» **What you are asked to do**
How many lines of the records below contain the word "House"? Answer with the number alone.

» **Provided entries**
- Opening Delimiter -
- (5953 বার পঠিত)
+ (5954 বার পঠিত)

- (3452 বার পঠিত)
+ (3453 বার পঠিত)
- Closing Delimiter -
- Opening Delimiter -
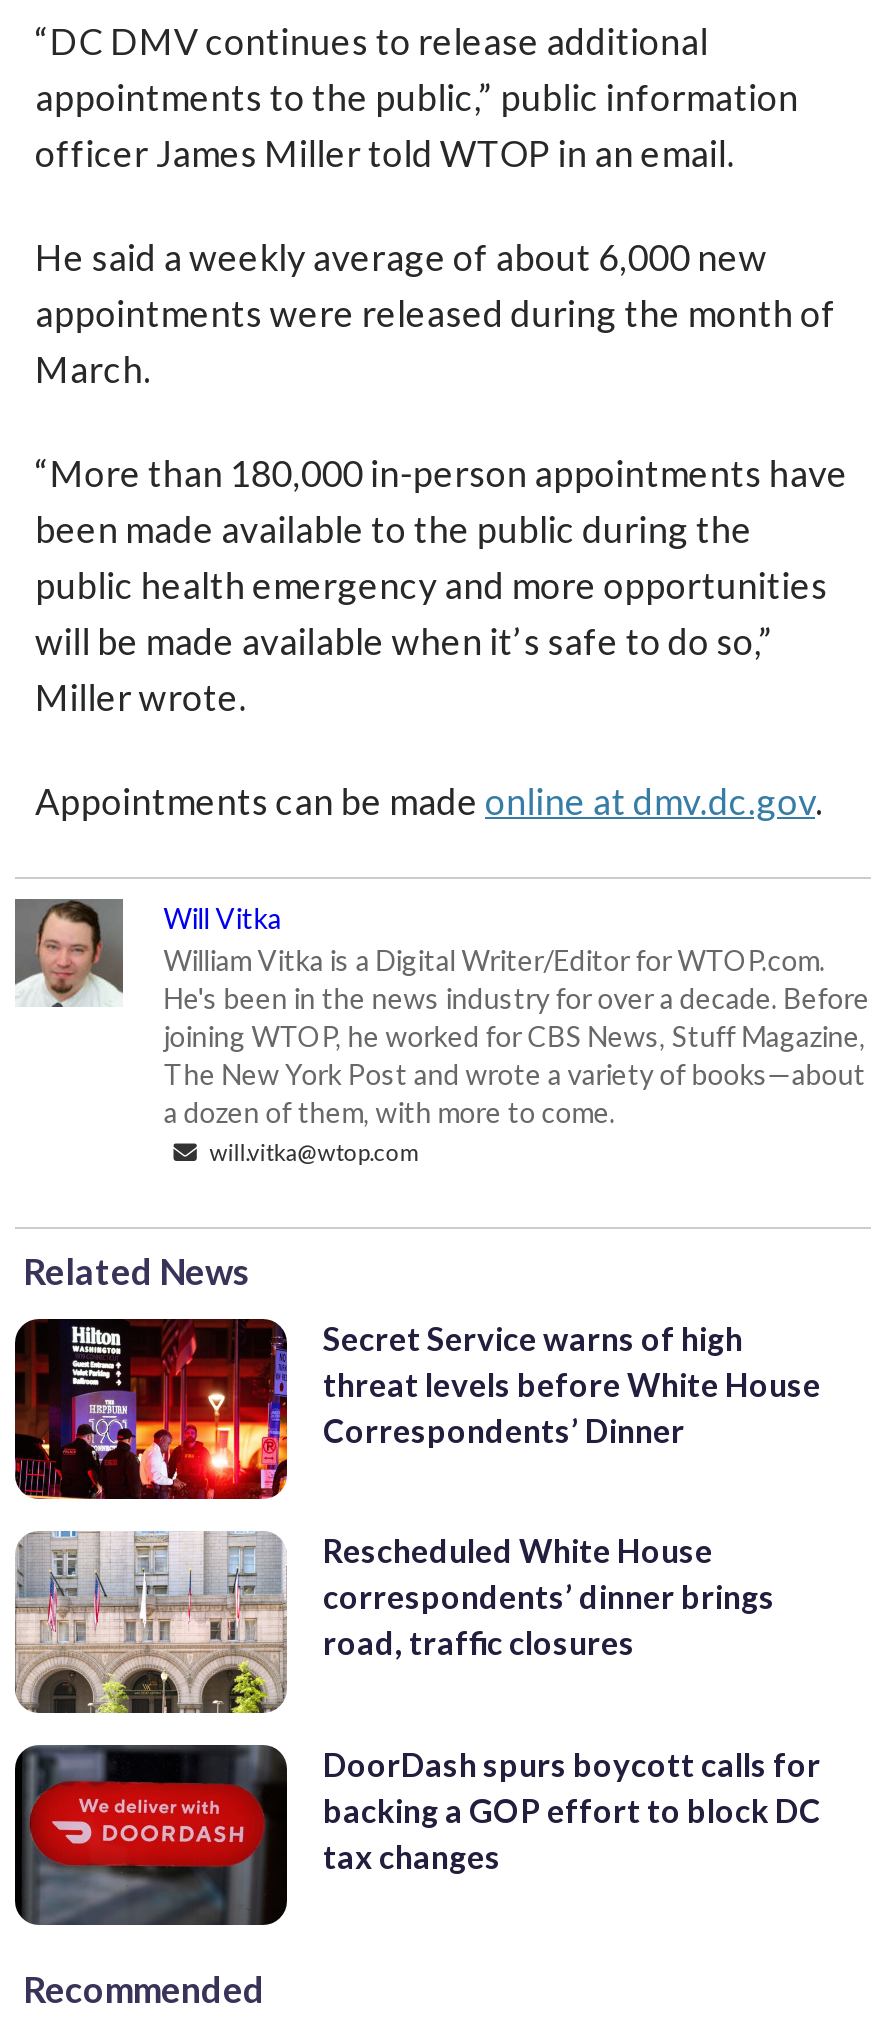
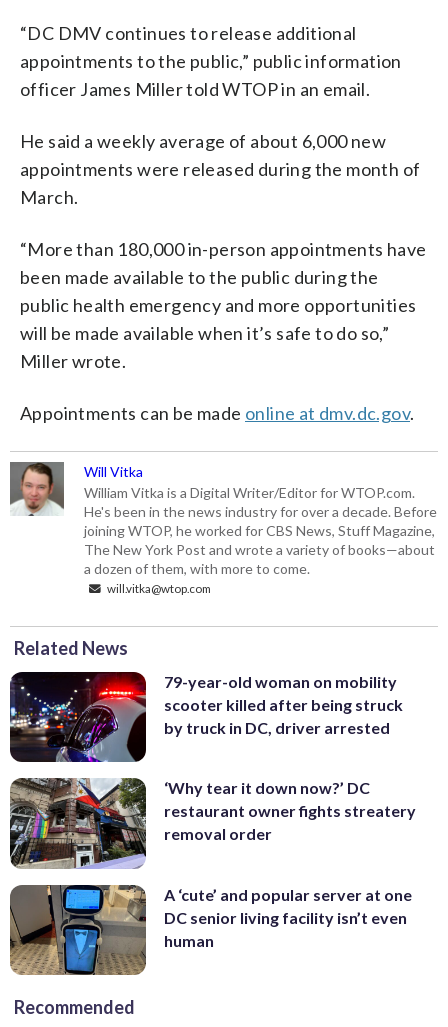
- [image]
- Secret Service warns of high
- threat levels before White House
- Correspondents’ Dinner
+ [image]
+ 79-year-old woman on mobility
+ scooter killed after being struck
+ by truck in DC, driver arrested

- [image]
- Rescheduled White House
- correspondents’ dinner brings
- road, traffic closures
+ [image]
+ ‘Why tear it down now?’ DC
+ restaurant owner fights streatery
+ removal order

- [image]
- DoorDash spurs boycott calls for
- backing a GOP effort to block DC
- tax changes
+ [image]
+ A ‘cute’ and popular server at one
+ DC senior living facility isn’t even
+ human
- Closing Delimiter -
- Opening Delimiter -
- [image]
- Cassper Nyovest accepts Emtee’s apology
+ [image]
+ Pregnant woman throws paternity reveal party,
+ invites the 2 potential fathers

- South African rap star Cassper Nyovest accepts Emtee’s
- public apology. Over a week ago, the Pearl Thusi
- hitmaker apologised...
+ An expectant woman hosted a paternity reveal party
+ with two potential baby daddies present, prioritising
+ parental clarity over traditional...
- Closing Delimiter -
» **Problem solution**
2